(Data for review):
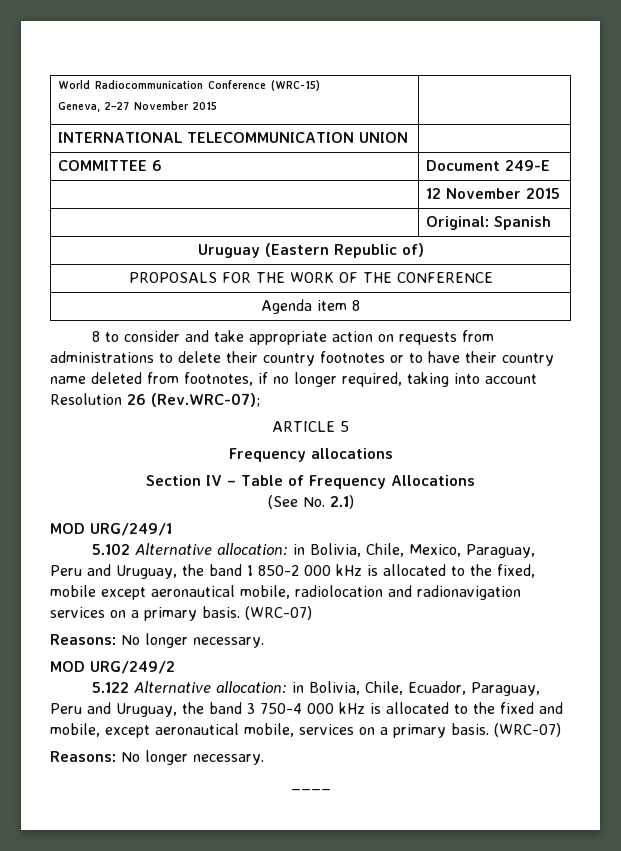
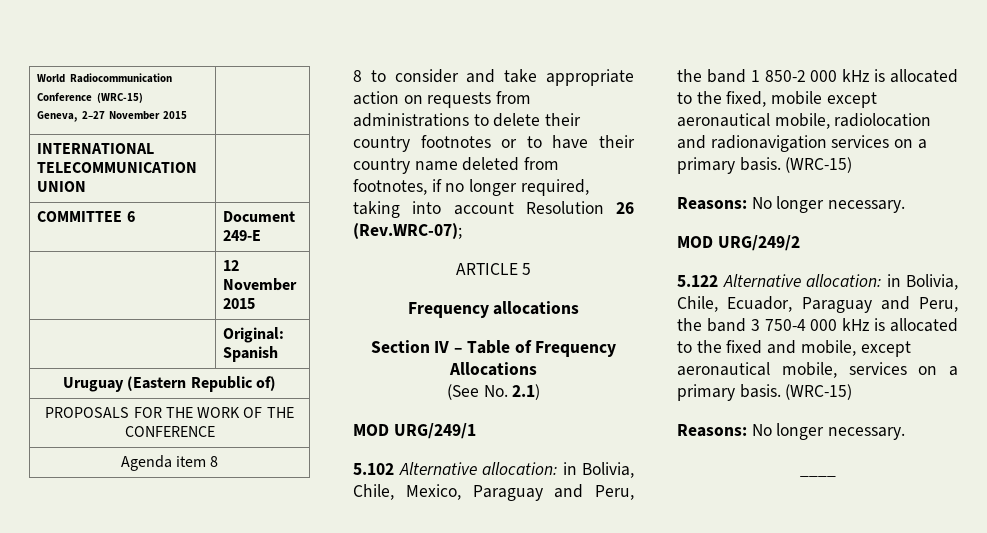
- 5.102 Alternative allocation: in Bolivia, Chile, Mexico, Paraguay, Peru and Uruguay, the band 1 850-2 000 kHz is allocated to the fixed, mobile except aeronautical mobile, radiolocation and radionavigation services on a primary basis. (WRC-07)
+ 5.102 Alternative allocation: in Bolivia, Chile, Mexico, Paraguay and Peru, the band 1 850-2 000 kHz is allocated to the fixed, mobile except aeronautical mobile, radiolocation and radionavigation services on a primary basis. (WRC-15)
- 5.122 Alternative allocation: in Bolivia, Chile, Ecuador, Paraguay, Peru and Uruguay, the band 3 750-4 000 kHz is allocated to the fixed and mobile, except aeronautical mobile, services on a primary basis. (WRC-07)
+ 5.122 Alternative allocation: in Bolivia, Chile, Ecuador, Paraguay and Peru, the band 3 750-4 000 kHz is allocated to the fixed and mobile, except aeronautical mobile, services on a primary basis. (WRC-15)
---
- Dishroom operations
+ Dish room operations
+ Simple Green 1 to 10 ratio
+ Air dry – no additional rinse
--
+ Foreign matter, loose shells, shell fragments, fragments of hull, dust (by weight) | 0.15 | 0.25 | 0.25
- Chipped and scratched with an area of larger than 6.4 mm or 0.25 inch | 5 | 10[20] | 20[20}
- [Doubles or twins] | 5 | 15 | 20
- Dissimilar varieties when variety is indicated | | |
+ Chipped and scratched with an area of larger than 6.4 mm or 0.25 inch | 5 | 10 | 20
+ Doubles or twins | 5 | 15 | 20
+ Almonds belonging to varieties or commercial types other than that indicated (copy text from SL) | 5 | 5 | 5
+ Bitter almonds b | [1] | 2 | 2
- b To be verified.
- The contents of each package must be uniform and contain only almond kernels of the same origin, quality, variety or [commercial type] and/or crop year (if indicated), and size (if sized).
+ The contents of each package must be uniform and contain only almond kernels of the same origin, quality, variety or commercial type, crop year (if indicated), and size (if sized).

(Exercise details):
Taking the line with "- Dissimilar varieties" as the first and the line with "variety or commercial" as the last, retype that stretch of the data above exactly, with no other lines.

(Your response):
- Dissimilar varieties when variety is indicated | | |
+ Chipped and scratched with an area of larger than 6.4 mm or 0.25 inch | 5 | 10 | 20
+ Doubles or twins | 5 | 15 | 20
+ Almonds belonging to varieties or commercial types other than that indicated (copy text from SL) | 5 | 5 | 5
+ Bitter almonds b | [1] | 2 | 2
- b To be verified.
- The contents of each package must be uniform and contain only almond kernels of the same origin, quality, variety or [commercial type] and/or crop year (if indicated), and size (if sized).
+ The contents of each package must be uniform and contain only almond kernels of the same origin, quality, variety or commercial type, crop year (if indicated), and size (if sized).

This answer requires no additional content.